Campaign finance laws mandate that both campaigns can only spend $75 million between the time a candidate accepts a party’s nomination and Election Day. Because George Bush will not officially accept his nomination until Sept. 2, the Kerry-Edwards campaign is conserving its funds, leaving the DNC to take up the messaging for the Democrats. Other political interest groups have also stepped in to help Kerry’s cause. The Media Fund has a $2.5 million effort under way in five battleground states, and the New Democratic Network is running Spanish-language ads in 11 cities.

To help with the process, the DNC has enlisted a pair of political media consulting firms—AKP Media & Messaging in Chicago and Murphy Putnam Shorr & Partners in Alexandria, Va.—to craft the message. Both companies have close ties to the Democratic party: AKP worked on John Edwards’ presidential campaign in the primaries, and Murphy Putnam Shorr worked for Richard Gephardt.

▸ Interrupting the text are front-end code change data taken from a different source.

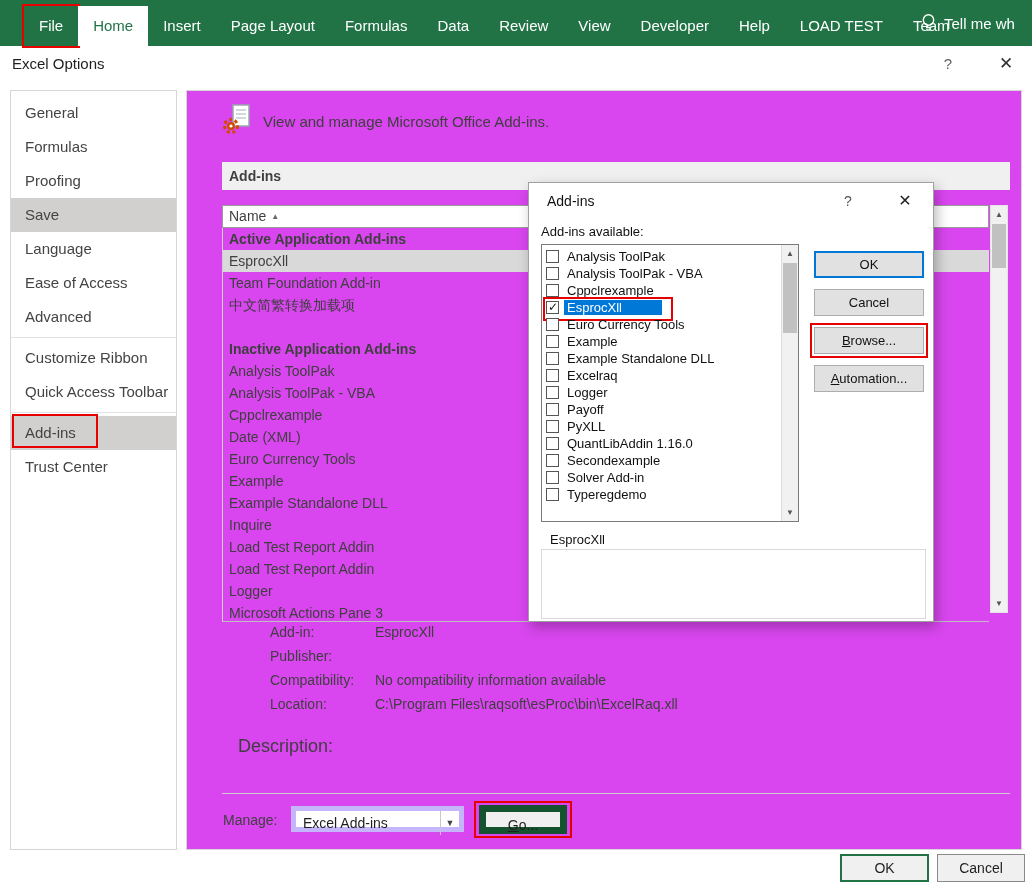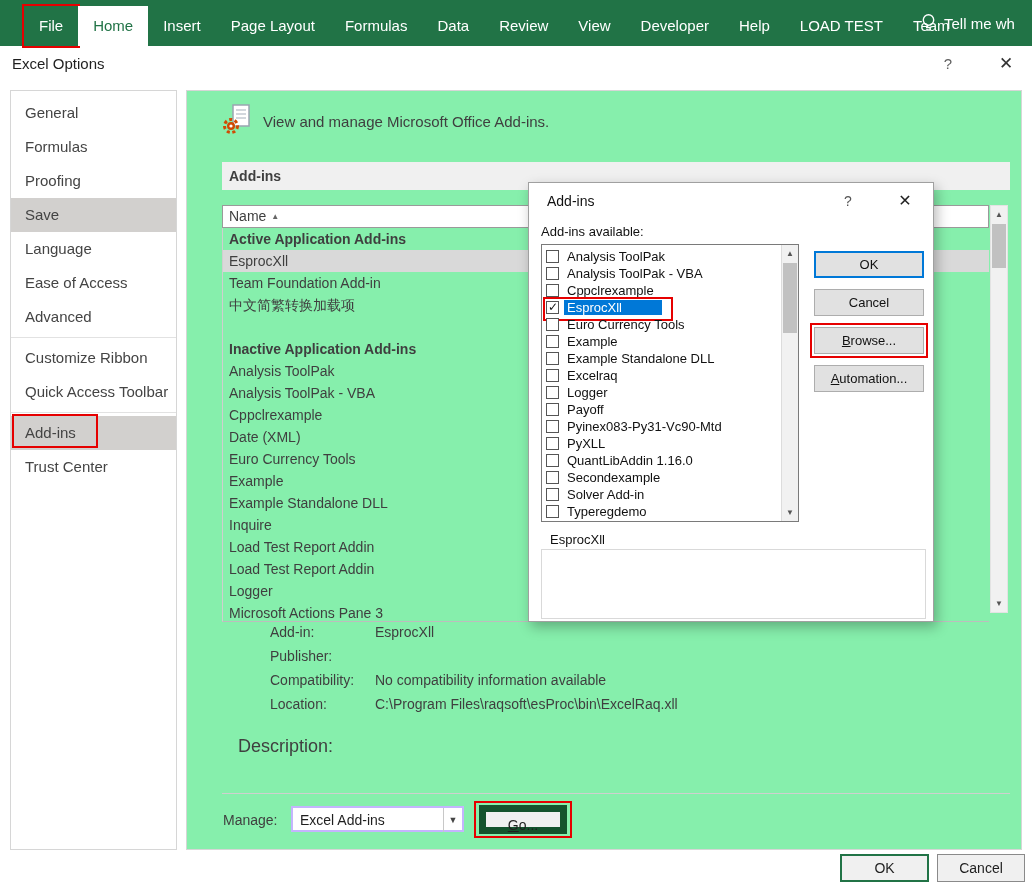"View and manage Microsoft Office" .main { background: #86efac -> #d946ef }
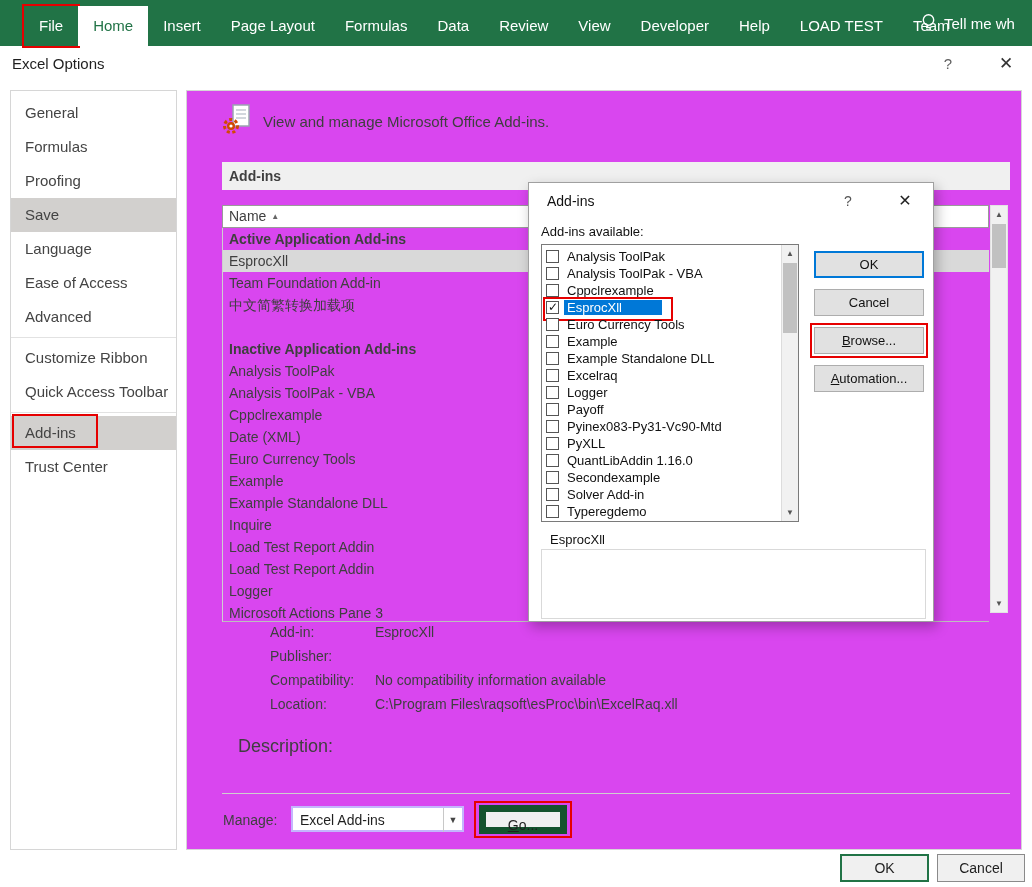"Pyinex083-Py31-Vc90-Mtd" div.lb-row { html: <div> <span></span> <span>Pyinex083-Py31-Vc90-Mtd</span> </div> -> none }
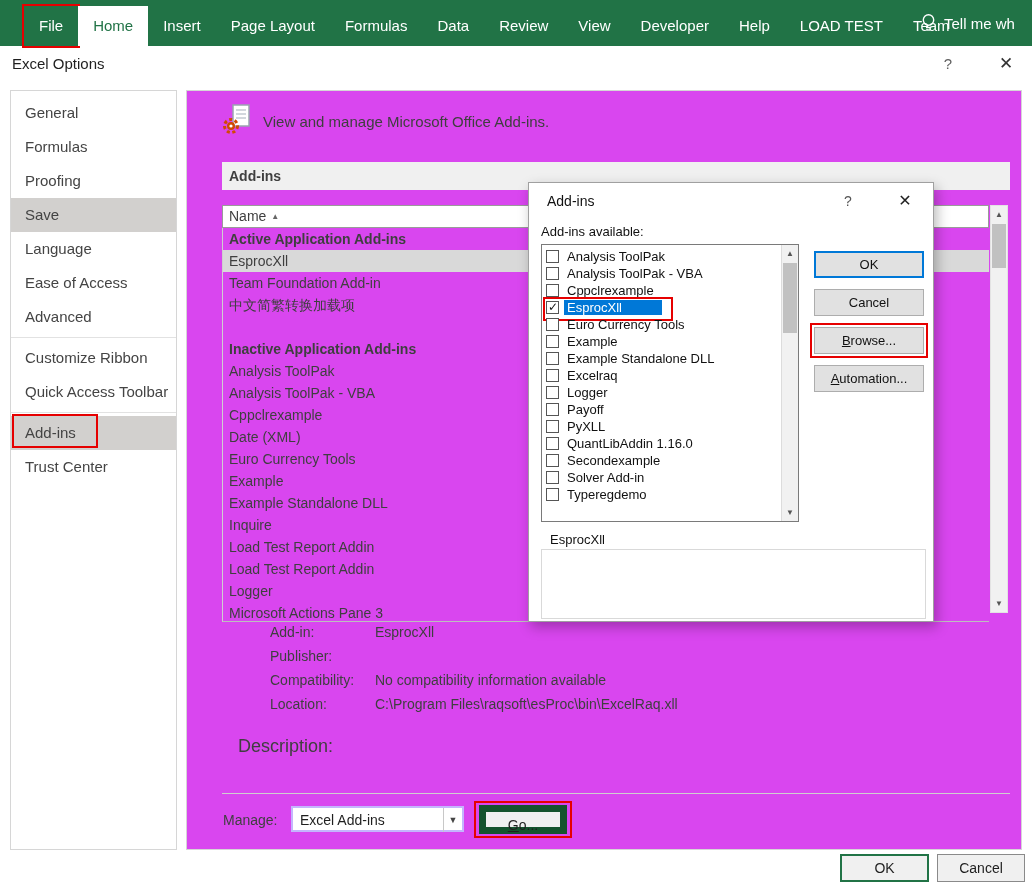"Excel Add-ins" .combo { border: 2px solid #c4b5fd -> 5px solid #c4b5fd }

And like the party itself, the two consulting firms are making a show of unity against a common Republican entity. “We’ve really melded as a creative team,” said David Axelrod, a partner at AKP. “We split up the assignments and work together to get the thing done.”

Murphy Putnam Shorr executives declined comment for this article.

Rather than tip their hand, however, the Democratic strategists are keeping their plan close to the vest. But it’s likely the ads will follow the same themes outlined in Kerry’s acceptance speech: security, the economy and trust.

“Some of it will be dictated by the events of the moment, as [‘Strength’] was,” Axelrod said. “You’ll see a variety of things. This is a dynamic process, and advertising is part of that.”

Axelrod said the ads would look to uphold Kerry’s challenge to President Bush to run a positive campaign that is focused on issues and the qualities of each candidate to handle them. “I think Americans are willing to hear criticism, but they want it to be fair criticism,” Axelrod explained. “They’re not interested in seeing gratuitous attacks, and we’re not interested in doing them.”

Though the Democrats think their plan will help keep Kerry’s message and visage in front of the American public without tapping into his war chest, they do cede one big advantage to the Republican ticket, which can spend with impunity until Bush accepts the nomination.

“There’s a disadvantage in the fact that we can’t coordinate with the campaign,” Axelrod said. “We have to make our own best guess as to how to best support the ticket.”